Determining what you need to measure and how.

1/7/2020 | Harvey Mackler, Banking on Harvey

When I was asked to jump in and contribute on an article that shows how to “measure the effectiveness of marketing” I felt like it was a trap.  I mean, isn’t this the holy grail that marketers have been chasing for years?  But when Harvey asks you to jump in on a discussion, you can “bank” on the fact that I will jump in!

What are we measuring?

One of the challenges that marketers, salespeople and entrepreneurs have had for years is determining what they are actually measuring.  So let’s start with determining what type of marketing you are actually trying to accomplish.  Are you doing Brand Marketing or Direct Marketing?

Brand Marketing is the type of marketing you do when you want to continually raise awareness for your brand or product.  You want to create “top of mind awareness” in your customer or prospect.  You are not actually asking them to take an action right away.  For example, a Super Bowl ad from Coke is Brand Marketing.  They don’t actually think you are going to leave the Super Bowl party to run to the store to buy a Coke right then.  They do hope that the next time you are in the grocery store, you are “top of mind.”

Direct Marketing, on the other hand, wants you to take an action right now.  This is the email blast that asks you to “click here” and “buy now.”  Direct marketing is more immediate and action oriented.  It is more single project focused, and therefore, easier to measure.  

Neither kind of marketing is right or wrong.  But the biggest mistake I see is when we try to measure Brand Marketing based on Direct Marketing metrics.  What are you trying to accomplish?  Then we can talk about how to measure it.

Enter the bean counters.  From a purely financial perspective, calculate all of your marketing expenses.  Initially, just divide that by total sales to get a fixed percentage.
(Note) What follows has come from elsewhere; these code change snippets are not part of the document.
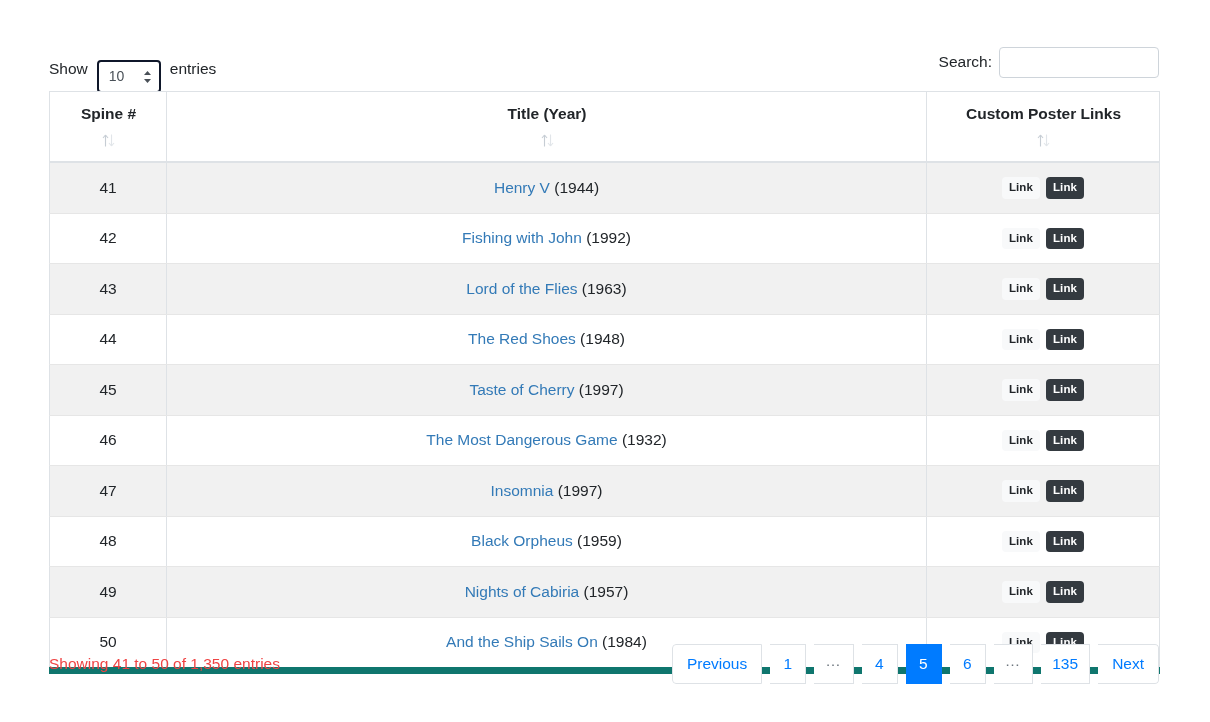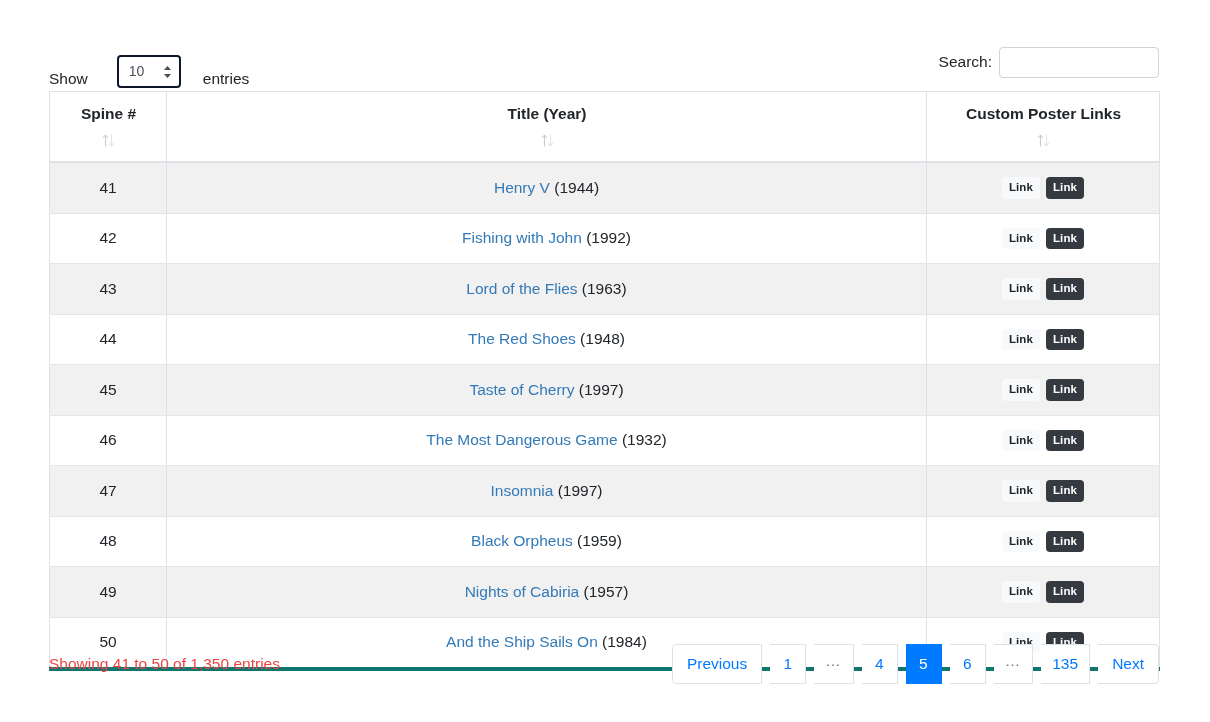--- a/index.html
+++ b/index.html
@@ -33,13 +33,12 @@
   .length-control {
     position: absolute;
     left: 0;
-    top: 8px;
-    display: flex;
-    align-items: flex-end;
+    top: 16px;
+    display: flex;
+    align-items: flex-start;
     height: 36px;
     font-size: 15.5px;
     color: #212529;
-    gap: 20px;
   }
   .length-label-pre { margin-right: 9px; }
   .length-label-post { margin-left: 2px; }

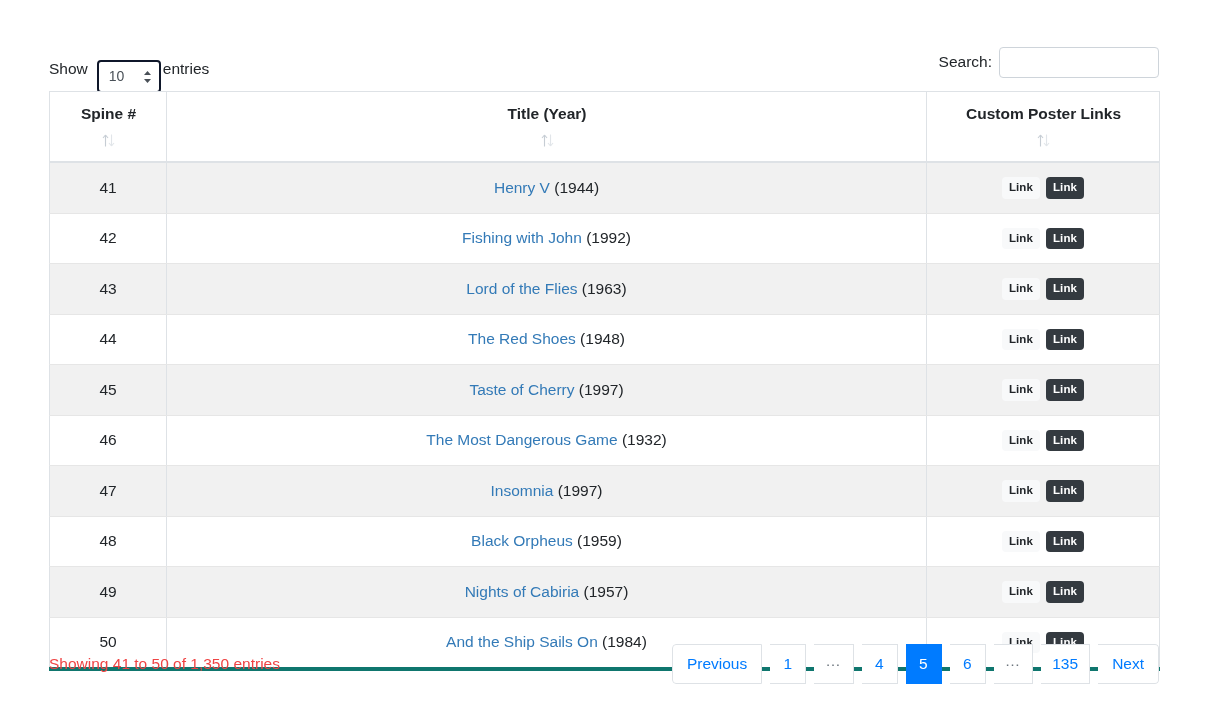--- a/index.html
+++ b/index.html
@@ -41,7 +41,7 @@
     color: #212529;
   }
   .length-label-pre { margin-right: 9px; }
-  .length-label-post { margin-left: 2px; }
+  .length-label-post { margin-left: 9px; }
 
   .length-select-wrap {
     position: relative;

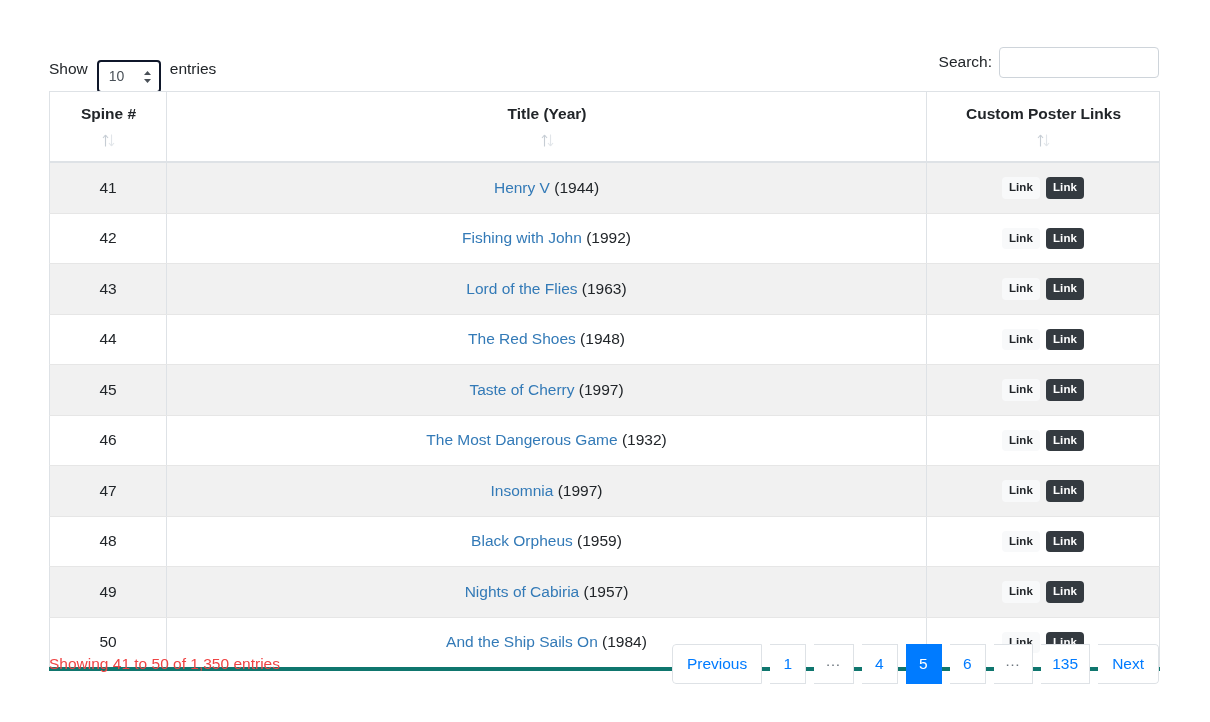--- a/index.html
+++ b/index.html
@@ -155,7 +155,7 @@
   }
   table.dt tbody tr:nth-child(odd) td { background: #f1f1f1; }
   table.dt tbody tr:nth-child(even) td { background: #ffffff; }
-  table.dt tbody tr:last-child td { border-bottom: 4px solid #0f766e; }
+  table.dt tbody tr:last-child td { border-bottom: 7px solid #0f766e; }
 
   .col-spine  { width: 117px; }
   .col-title  { width: 760px; }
How does that stack up to industry standards or published numbers?

Now for the moving target.  If you plan on increasing marketing costs, are you prepared to measure the corresponding revenue increases?  A simple example, you hear a radio ad that says use this code… Clearly the advertiser can measure a portion of the revenues.  They cannot, however, simply measure brand awareness or top of mind.

Bringing it closer to home, GEMPIRE may try to measure the value of a specific trade show.  The expenses are easy to calculate. For the revenue, do we just measure new sales from that territory?  Do we use a coupon with redemption to track sales? Or do we just capture every name that attends to follow for future sales?

But what if they are existing customers?  Did the show generate the sales? Or how about the value of top of mind?

If you want to measure ROI, make sure that you are using the correct metrics.  Just as in accounting, with the matching principles, the same holds true in measuring ROI.